Segment Start: Data section

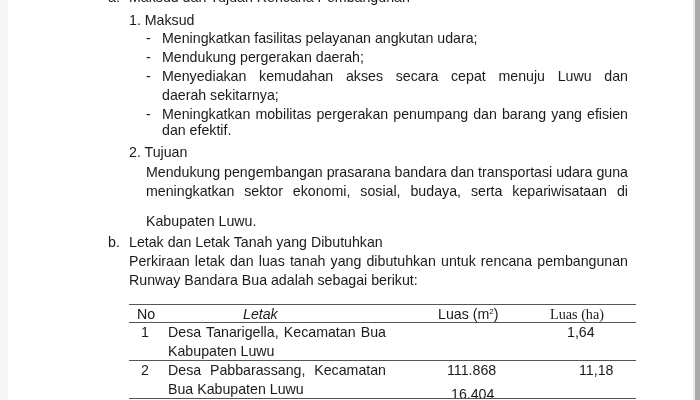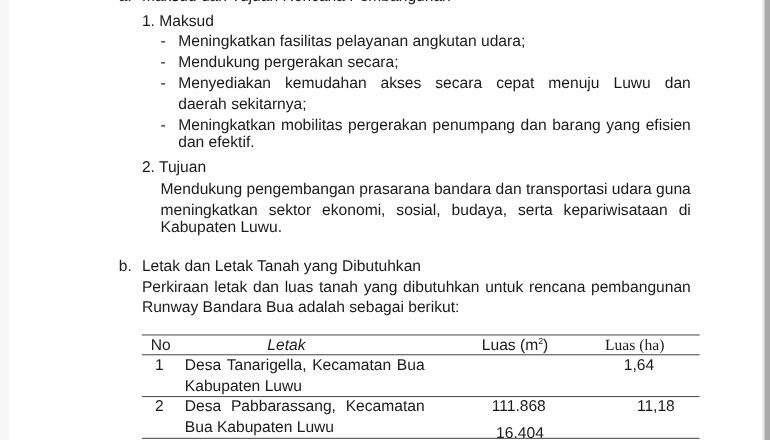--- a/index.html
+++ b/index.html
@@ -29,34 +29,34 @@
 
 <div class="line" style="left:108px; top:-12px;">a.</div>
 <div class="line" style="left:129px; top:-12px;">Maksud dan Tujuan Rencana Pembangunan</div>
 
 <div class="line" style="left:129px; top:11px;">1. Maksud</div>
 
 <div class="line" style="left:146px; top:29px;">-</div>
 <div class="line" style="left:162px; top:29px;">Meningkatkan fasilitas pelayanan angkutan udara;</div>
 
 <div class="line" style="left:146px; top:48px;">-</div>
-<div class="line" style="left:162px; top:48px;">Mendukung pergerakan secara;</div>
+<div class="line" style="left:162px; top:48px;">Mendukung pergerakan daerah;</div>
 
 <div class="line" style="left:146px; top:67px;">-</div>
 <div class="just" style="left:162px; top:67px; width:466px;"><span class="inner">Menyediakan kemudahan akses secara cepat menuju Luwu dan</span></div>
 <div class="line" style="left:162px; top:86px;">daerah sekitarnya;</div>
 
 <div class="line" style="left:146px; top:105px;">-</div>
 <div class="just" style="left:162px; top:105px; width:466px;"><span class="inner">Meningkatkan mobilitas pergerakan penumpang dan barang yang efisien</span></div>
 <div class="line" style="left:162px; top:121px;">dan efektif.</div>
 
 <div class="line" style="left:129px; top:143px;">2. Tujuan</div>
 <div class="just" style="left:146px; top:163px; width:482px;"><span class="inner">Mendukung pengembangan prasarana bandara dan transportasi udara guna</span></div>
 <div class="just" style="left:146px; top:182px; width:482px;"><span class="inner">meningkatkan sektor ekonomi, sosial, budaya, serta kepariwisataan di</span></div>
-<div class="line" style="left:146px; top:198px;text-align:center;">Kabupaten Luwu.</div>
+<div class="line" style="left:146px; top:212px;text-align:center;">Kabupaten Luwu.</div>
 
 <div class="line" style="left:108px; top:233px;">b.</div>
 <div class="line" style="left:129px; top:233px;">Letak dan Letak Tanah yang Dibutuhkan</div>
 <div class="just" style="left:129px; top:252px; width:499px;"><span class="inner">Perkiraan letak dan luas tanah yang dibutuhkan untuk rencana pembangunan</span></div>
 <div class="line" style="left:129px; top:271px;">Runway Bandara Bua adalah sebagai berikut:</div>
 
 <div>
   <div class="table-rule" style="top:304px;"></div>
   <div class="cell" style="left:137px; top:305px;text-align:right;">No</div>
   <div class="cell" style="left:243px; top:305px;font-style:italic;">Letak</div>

Segment End: Data section

Repeat the listing word for word, omitting the pictures.

--- a/index.html
+++ b/index.html
@@ -29,34 +29,34 @@
 
 <div class="line" style="left:108px; top:-12px;">a.</div>
 <div class="line" style="left:129px; top:-12px;">Maksud dan Tujuan Rencana Pembangunan</div>
 
 <div class="line" style="left:129px; top:11px;">1. Maksud</div>
 
 <div class="line" style="left:146px; top:29px;">-</div>
 <div class="line" style="left:162px; top:29px;">Meningkatkan fasilitas pelayanan angkutan udara;</div>
 
 <div class="line" style="left:146px; top:48px;">-</div>
-<div class="line" style="left:162px; top:48px;">Mendukung pergerakan secara;</div>
+<div class="line" style="left:162px; top:48px;">Mendukung pergerakan daerah;</div>
 
 <div class="line" style="left:146px; top:67px;">-</div>
 <div class="just" style="left:162px; top:67px; width:466px;"><span class="inner">Menyediakan kemudahan akses secara cepat menuju Luwu dan</span></div>
 <div class="line" style="left:162px; top:86px;">daerah sekitarnya;</div>
 
 <div class="line" style="left:146px; top:105px;">-</div>
 <div class="just" style="left:162px; top:105px; width:466px;"><span class="inner">Meningkatkan mobilitas pergerakan penumpang dan barang yang efisien</span></div>
 <div class="line" style="left:162px; top:121px;">dan efektif.</div>
 
 <div class="line" style="left:129px; top:143px;">2. Tujuan</div>
 <div class="just" style="left:146px; top:163px; width:482px;"><span class="inner">Mendukung pengembangan prasarana bandara dan transportasi udara guna</span></div>
 <div class="just" style="left:146px; top:182px; width:482px;"><span class="inner">meningkatkan sektor ekonomi, sosial, budaya, serta kepariwisataan di</span></div>
-<div class="line" style="left:146px; top:198px;text-align:center;">Kabupaten Luwu.</div>
+<div class="line" style="left:146px; top:212px;text-align:center;">Kabupaten Luwu.</div>
 
 <div class="line" style="left:108px; top:233px;">b.</div>
 <div class="line" style="left:129px; top:233px;">Letak dan Letak Tanah yang Dibutuhkan</div>
 <div class="just" style="left:129px; top:252px; width:499px;"><span class="inner">Perkiraan letak dan luas tanah yang dibutuhkan untuk rencana pembangunan</span></div>
 <div class="line" style="left:129px; top:271px;">Runway Bandara Bua adalah sebagai berikut:</div>
 
 <div>
   <div class="table-rule" style="top:304px;"></div>
   <div class="cell" style="left:137px; top:305px;text-align:right;">No</div>
   <div class="cell" style="left:243px; top:305px;font-style:italic;">Letak</div>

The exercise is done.